* _Brief_: Return every entry exactly, except for any pictures.

Content starts

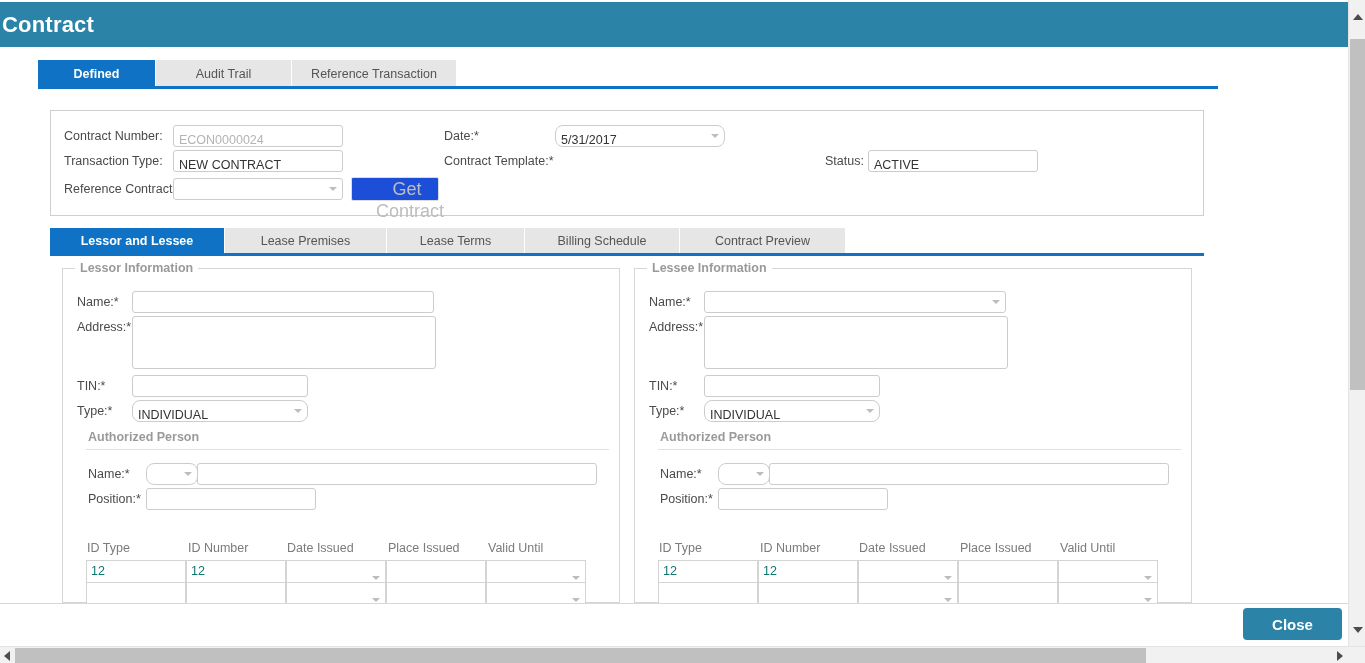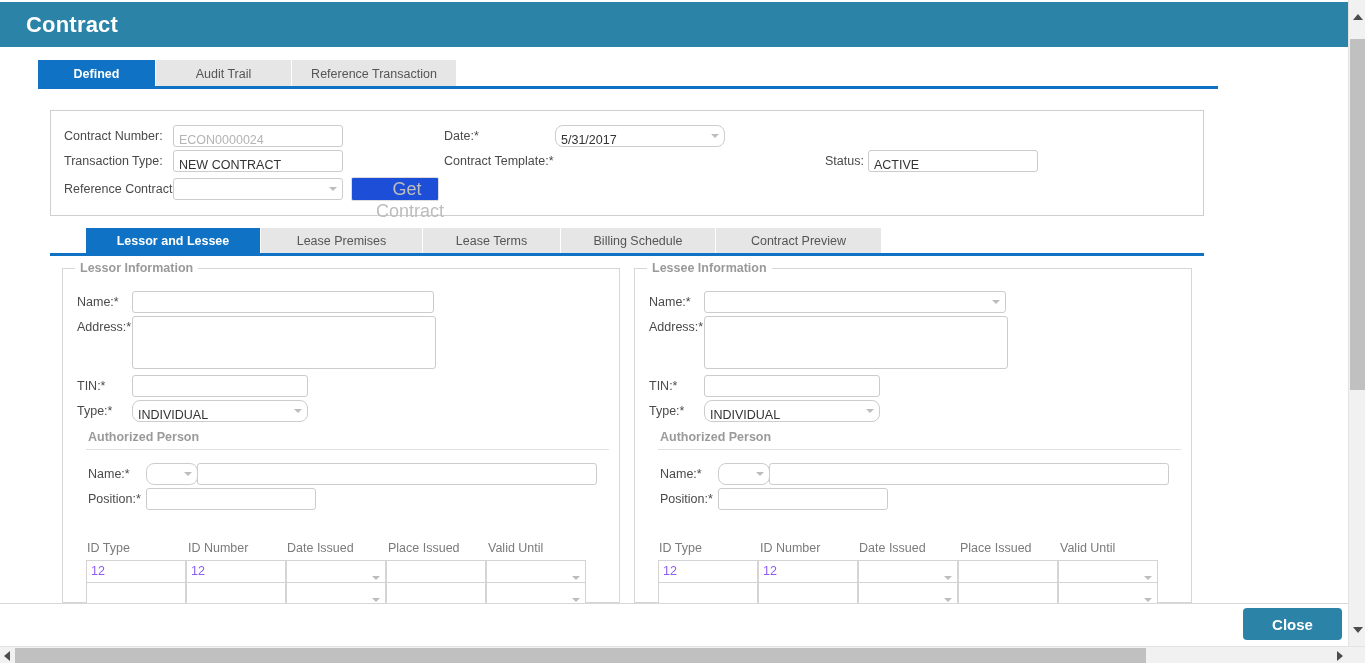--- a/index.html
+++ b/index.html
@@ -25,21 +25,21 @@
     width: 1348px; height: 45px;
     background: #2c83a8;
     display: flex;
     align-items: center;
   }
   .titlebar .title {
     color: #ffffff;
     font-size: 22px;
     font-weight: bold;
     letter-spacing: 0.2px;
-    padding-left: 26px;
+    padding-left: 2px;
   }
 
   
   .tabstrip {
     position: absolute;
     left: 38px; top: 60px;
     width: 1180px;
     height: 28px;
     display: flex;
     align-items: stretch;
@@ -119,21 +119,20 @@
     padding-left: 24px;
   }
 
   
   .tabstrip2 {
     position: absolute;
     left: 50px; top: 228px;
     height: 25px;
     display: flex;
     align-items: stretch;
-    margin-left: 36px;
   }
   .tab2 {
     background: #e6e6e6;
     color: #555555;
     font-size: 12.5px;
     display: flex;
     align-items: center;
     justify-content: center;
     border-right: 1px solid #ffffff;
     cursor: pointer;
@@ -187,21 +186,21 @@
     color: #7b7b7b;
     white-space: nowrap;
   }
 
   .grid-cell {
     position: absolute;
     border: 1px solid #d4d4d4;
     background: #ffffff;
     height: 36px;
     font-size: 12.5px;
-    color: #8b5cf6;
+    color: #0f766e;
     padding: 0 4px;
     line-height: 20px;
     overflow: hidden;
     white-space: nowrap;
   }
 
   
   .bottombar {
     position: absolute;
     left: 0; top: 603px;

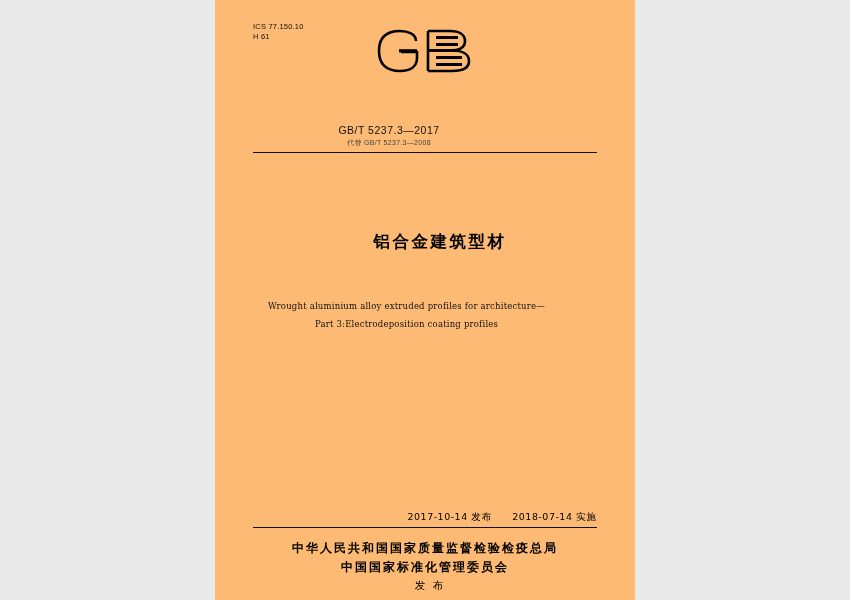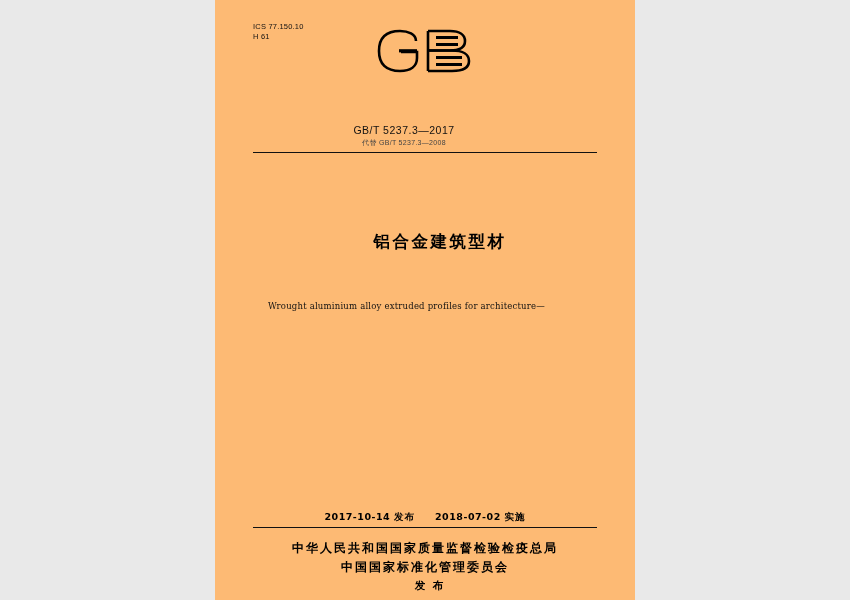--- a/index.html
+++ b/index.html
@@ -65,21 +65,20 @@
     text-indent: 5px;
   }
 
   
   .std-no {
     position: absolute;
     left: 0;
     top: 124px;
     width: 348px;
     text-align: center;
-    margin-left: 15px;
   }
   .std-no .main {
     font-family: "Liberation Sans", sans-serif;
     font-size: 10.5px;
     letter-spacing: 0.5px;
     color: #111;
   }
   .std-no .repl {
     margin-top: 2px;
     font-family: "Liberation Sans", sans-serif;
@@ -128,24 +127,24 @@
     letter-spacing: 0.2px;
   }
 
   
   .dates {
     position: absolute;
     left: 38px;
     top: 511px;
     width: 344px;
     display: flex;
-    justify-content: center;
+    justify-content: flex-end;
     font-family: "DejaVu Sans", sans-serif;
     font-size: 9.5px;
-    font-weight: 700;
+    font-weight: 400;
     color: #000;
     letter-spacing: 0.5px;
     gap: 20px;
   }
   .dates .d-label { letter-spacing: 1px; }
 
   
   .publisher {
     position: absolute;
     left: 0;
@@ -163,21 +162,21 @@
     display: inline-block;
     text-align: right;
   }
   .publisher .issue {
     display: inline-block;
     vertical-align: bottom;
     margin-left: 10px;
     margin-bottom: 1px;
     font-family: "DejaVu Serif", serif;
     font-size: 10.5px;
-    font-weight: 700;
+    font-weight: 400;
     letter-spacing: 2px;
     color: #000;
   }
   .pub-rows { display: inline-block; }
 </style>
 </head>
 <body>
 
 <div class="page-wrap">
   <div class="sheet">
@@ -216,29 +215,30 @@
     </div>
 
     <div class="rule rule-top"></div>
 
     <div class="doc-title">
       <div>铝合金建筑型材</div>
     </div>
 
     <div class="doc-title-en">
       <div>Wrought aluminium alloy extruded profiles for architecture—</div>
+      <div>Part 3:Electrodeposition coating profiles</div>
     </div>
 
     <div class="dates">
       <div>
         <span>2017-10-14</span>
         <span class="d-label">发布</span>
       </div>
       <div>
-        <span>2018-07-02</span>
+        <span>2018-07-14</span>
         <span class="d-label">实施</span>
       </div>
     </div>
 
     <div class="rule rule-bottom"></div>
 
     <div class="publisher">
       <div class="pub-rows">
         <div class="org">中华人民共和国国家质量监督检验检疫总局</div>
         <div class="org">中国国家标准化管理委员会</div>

Content ends

* _Written answer_:
--- a/index.html
+++ b/index.html
@@ -25,21 +25,21 @@
     width: 1348px; height: 45px;
     background: #2c83a8;
     display: flex;
     align-items: center;
   }
   .titlebar .title {
     color: #ffffff;
     font-size: 22px;
     font-weight: bold;
     letter-spacing: 0.2px;
-    padding-left: 26px;
+    padding-left: 2px;
   }
 
   
   .tabstrip {
     position: absolute;
     left: 38px; top: 60px;
     width: 1180px;
     height: 28px;
     display: flex;
     align-items: stretch;
@@ -119,21 +119,20 @@
     padding-left: 24px;
   }
 
   
   .tabstrip2 {
     position: absolute;
     left: 50px; top: 228px;
     height: 25px;
     display: flex;
     align-items: stretch;
-    margin-left: 36px;
   }
   .tab2 {
     background: #e6e6e6;
     color: #555555;
     font-size: 12.5px;
     display: flex;
     align-items: center;
     justify-content: center;
     border-right: 1px solid #ffffff;
     cursor: pointer;
@@ -187,21 +186,21 @@
     color: #7b7b7b;
     white-space: nowrap;
   }
 
   .grid-cell {
     position: absolute;
     border: 1px solid #d4d4d4;
     background: #ffffff;
     height: 36px;
     font-size: 12.5px;
-    color: #8b5cf6;
+    color: #0f766e;
     padding: 0 4px;
     line-height: 20px;
     overflow: hidden;
     white-space: nowrap;
   }
 
   
   .bottombar {
     position: absolute;
     left: 0; top: 603px;

--- a/index.html
+++ b/index.html
@@ -65,21 +65,20 @@
     text-indent: 5px;
   }
 
   
   .std-no {
     position: absolute;
     left: 0;
     top: 124px;
     width: 348px;
     text-align: center;
-    margin-left: 15px;
   }
   .std-no .main {
     font-family: "Liberation Sans", sans-serif;
     font-size: 10.5px;
     letter-spacing: 0.5px;
     color: #111;
   }
   .std-no .repl {
     margin-top: 2px;
     font-family: "Liberation Sans", sans-serif;
@@ -128,24 +127,24 @@
     letter-spacing: 0.2px;
   }
 
   
   .dates {
     position: absolute;
     left: 38px;
     top: 511px;
     width: 344px;
     display: flex;
-    justify-content: center;
+    justify-content: flex-end;
     font-family: "DejaVu Sans", sans-serif;
     font-size: 9.5px;
-    font-weight: 700;
+    font-weight: 400;
     color: #000;
     letter-spacing: 0.5px;
     gap: 20px;
   }
   .dates .d-label { letter-spacing: 1px; }
 
   
   .publisher {
     position: absolute;
     left: 0;
@@ -163,21 +162,21 @@
     display: inline-block;
     text-align: right;
   }
   .publisher .issue {
     display: inline-block;
     vertical-align: bottom;
     margin-left: 10px;
     margin-bottom: 1px;
     font-family: "DejaVu Serif", serif;
     font-size: 10.5px;
-    font-weight: 700;
+    font-weight: 400;
     letter-spacing: 2px;
     color: #000;
   }
   .pub-rows { display: inline-block; }
 </style>
 </head>
 <body>
 
 <div class="page-wrap">
   <div class="sheet">
@@ -216,29 +215,30 @@
     </div>
 
     <div class="rule rule-top"></div>
 
     <div class="doc-title">
       <div>铝合金建筑型材</div>
     </div>
 
     <div class="doc-title-en">
       <div>Wrought aluminium alloy extruded profiles for architecture—</div>
+      <div>Part 3:Electrodeposition coating profiles</div>
     </div>
 
     <div class="dates">
       <div>
         <span>2017-10-14</span>
         <span class="d-label">发布</span>
       </div>
       <div>
-        <span>2018-07-02</span>
+        <span>2018-07-14</span>
         <span class="d-label">实施</span>
       </div>
     </div>
 
     <div class="rule rule-bottom"></div>
 
     <div class="publisher">
       <div class="pub-rows">
         <div class="org">中华人民共和国国家质量监督检验检疫总局</div>
         <div class="org">中国国家标准化管理委员会</div>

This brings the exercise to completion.